= PROBLEM STATEMENT =
Look through the data below and, wherever a line carries the word "canvas", please copy that line.
(DATA FOR THIS TASK)
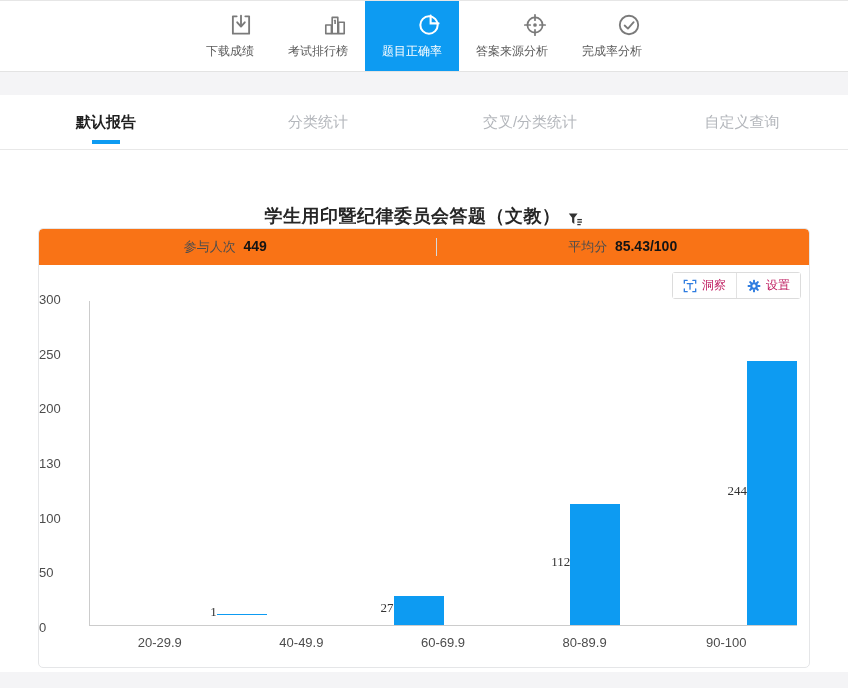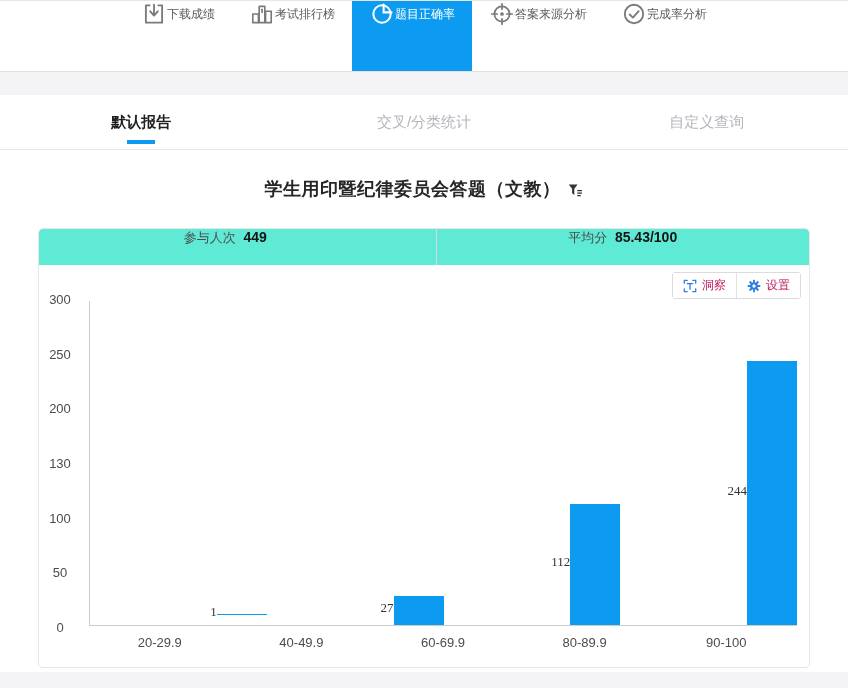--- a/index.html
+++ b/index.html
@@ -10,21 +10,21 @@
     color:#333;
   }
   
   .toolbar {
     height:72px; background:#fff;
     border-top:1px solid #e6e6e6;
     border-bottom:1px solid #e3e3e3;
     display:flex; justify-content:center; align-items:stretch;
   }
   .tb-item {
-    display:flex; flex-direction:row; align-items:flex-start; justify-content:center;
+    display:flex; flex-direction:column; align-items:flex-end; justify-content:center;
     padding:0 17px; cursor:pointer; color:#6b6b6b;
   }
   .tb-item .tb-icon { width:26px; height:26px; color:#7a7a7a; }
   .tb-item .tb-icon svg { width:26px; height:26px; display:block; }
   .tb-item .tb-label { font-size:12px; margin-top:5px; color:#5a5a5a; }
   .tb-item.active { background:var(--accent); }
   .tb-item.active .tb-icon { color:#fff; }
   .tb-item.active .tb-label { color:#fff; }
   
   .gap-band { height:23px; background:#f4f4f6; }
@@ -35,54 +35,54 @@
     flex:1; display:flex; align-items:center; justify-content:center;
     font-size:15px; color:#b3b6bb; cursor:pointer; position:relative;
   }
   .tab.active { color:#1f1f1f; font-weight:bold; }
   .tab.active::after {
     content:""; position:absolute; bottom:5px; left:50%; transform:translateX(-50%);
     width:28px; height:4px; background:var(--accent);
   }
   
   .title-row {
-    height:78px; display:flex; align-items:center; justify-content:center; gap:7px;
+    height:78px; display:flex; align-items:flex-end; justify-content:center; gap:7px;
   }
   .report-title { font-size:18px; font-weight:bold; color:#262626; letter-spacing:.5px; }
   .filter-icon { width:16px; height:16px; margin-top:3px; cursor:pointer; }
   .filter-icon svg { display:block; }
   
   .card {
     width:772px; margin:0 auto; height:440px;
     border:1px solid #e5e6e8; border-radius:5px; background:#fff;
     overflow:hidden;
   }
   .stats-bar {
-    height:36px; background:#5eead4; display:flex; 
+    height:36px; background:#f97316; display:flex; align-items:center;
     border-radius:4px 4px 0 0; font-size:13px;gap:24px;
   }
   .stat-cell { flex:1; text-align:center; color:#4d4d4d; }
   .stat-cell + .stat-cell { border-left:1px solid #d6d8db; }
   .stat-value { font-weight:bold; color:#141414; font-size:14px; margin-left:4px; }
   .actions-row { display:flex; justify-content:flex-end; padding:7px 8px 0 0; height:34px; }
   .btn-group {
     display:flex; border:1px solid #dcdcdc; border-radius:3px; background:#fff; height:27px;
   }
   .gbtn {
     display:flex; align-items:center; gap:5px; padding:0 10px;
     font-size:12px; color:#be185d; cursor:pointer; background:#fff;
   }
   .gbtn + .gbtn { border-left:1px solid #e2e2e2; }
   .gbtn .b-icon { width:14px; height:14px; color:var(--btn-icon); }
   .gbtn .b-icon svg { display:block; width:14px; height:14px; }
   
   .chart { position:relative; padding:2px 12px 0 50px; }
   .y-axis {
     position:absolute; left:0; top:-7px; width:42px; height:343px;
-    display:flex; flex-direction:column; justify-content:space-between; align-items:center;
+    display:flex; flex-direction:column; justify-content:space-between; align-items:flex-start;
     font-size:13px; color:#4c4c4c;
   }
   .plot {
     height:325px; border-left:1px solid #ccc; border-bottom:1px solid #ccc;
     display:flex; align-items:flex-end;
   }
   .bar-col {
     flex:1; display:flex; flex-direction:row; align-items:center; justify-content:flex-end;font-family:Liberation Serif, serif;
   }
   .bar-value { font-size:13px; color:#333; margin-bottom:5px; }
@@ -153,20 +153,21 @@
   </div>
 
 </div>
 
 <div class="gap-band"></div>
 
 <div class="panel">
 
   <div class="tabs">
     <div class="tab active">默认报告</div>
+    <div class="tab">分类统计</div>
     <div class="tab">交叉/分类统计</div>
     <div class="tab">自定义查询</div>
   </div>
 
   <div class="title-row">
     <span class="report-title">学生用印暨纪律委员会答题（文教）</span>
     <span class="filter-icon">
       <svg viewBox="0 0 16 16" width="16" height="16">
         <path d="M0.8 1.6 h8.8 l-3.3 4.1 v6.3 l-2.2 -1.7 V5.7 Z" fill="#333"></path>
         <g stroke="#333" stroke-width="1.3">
(End DATA FOR THIS TASK)
(DATA FOR THIS TASK)
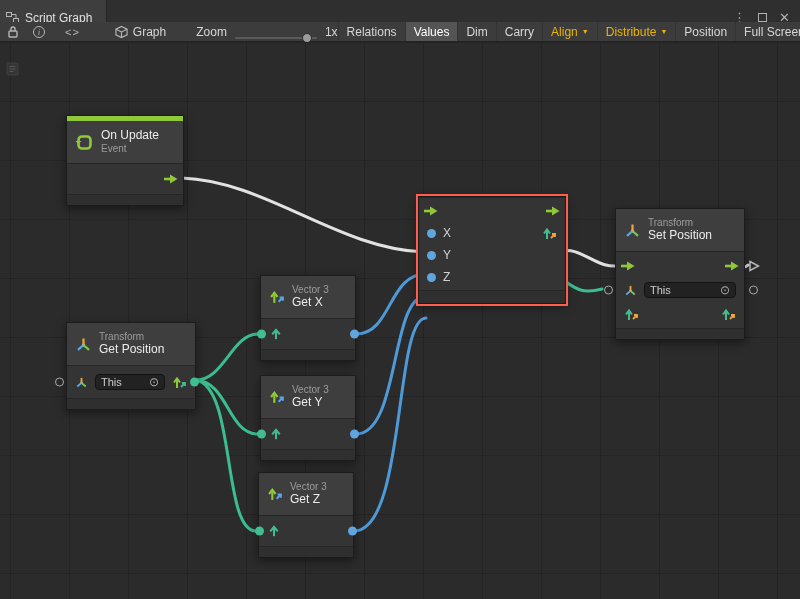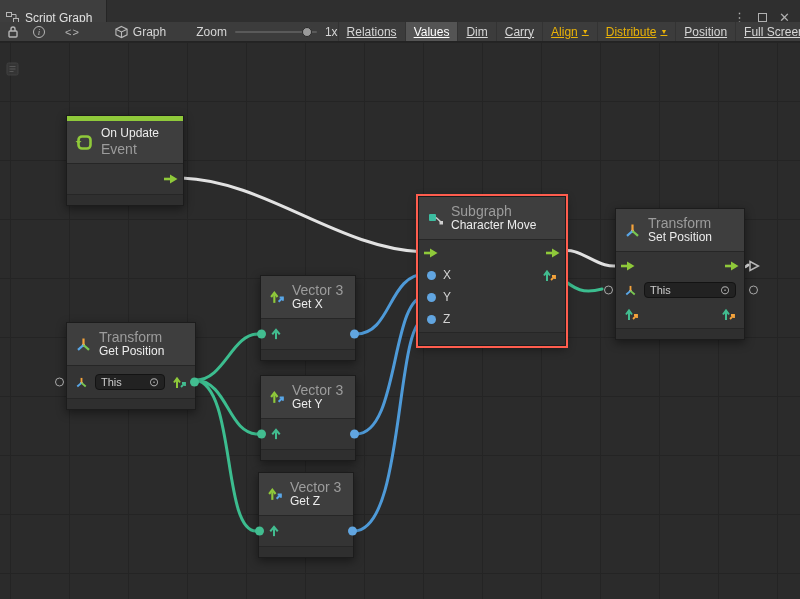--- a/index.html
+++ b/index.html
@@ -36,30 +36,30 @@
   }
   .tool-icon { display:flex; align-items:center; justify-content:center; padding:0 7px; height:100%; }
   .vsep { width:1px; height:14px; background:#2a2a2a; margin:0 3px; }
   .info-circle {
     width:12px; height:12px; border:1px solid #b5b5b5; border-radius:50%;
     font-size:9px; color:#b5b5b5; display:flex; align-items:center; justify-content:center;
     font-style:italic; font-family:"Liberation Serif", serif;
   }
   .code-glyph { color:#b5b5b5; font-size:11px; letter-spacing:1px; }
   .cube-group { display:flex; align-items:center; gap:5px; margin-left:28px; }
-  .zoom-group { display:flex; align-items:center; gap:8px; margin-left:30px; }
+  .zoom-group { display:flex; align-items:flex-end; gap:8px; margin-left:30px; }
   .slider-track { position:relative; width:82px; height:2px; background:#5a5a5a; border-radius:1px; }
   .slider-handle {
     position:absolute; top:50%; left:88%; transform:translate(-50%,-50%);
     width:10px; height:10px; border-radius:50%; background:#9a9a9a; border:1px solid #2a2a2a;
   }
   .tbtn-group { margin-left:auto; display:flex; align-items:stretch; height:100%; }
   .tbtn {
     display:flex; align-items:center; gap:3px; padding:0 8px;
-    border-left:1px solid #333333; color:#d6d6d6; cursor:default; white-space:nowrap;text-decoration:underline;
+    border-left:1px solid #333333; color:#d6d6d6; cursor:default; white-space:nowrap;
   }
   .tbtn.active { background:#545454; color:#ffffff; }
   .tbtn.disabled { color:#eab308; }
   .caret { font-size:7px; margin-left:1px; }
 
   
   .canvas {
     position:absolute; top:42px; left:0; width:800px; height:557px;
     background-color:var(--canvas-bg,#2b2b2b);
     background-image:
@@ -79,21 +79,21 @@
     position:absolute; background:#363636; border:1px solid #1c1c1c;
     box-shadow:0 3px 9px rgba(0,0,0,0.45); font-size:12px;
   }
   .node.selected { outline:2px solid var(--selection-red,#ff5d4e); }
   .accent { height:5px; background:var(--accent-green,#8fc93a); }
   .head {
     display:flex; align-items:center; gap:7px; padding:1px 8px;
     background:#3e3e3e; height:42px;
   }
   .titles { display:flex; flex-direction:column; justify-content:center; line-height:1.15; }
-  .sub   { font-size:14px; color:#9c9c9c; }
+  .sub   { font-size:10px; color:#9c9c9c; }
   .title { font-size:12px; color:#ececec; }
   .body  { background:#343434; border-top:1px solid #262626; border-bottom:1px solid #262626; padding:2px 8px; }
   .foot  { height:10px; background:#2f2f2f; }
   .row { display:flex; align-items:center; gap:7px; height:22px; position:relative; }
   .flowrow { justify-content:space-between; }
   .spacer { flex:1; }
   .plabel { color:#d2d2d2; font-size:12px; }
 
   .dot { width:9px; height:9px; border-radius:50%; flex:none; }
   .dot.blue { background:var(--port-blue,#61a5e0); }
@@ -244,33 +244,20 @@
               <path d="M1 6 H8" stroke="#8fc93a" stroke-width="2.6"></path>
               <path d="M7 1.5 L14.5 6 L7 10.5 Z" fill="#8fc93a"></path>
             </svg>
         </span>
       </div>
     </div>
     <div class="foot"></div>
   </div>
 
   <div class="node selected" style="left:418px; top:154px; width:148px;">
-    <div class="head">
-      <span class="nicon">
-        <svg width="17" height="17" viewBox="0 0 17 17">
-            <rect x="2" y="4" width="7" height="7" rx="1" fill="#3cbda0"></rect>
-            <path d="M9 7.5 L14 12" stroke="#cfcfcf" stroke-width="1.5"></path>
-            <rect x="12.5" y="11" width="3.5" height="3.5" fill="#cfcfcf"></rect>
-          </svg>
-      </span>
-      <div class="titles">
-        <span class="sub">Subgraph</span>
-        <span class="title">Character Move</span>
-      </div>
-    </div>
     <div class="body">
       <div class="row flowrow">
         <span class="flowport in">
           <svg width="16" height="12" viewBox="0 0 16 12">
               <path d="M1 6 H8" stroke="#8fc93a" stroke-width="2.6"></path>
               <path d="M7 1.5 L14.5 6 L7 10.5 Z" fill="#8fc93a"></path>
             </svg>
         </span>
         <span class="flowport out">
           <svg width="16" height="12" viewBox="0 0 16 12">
(End DATA FOR THIS TASK)
= REPLY =
   .canvas {
     background-color:var(--canvas-bg,#2b2b2b);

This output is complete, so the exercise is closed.